_Dataset_
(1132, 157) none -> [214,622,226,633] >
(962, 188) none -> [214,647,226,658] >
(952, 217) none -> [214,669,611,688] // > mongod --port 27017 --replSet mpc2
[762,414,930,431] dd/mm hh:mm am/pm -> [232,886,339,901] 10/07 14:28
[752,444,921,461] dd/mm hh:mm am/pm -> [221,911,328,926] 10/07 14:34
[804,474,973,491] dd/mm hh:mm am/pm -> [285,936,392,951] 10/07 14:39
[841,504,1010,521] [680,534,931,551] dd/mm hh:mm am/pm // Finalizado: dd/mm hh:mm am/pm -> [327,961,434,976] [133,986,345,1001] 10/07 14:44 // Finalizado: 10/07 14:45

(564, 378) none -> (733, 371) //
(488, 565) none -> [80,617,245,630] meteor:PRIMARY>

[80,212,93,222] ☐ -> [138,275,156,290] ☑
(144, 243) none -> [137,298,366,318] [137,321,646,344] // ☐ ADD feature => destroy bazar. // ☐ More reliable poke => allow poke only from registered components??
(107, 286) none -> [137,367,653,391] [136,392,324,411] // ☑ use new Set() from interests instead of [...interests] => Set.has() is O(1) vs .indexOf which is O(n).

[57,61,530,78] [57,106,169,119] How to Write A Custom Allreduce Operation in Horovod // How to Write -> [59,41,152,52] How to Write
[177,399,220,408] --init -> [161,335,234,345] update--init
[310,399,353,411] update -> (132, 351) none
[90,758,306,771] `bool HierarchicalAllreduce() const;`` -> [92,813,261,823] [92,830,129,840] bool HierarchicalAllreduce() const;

_Work request_
Wherever the word "update" appears in the records above, copy that line.

_Answer to this task_
[177,399,220,408] --init -> [161,335,234,345] update--init
[310,399,353,411] update -> (132, 351) none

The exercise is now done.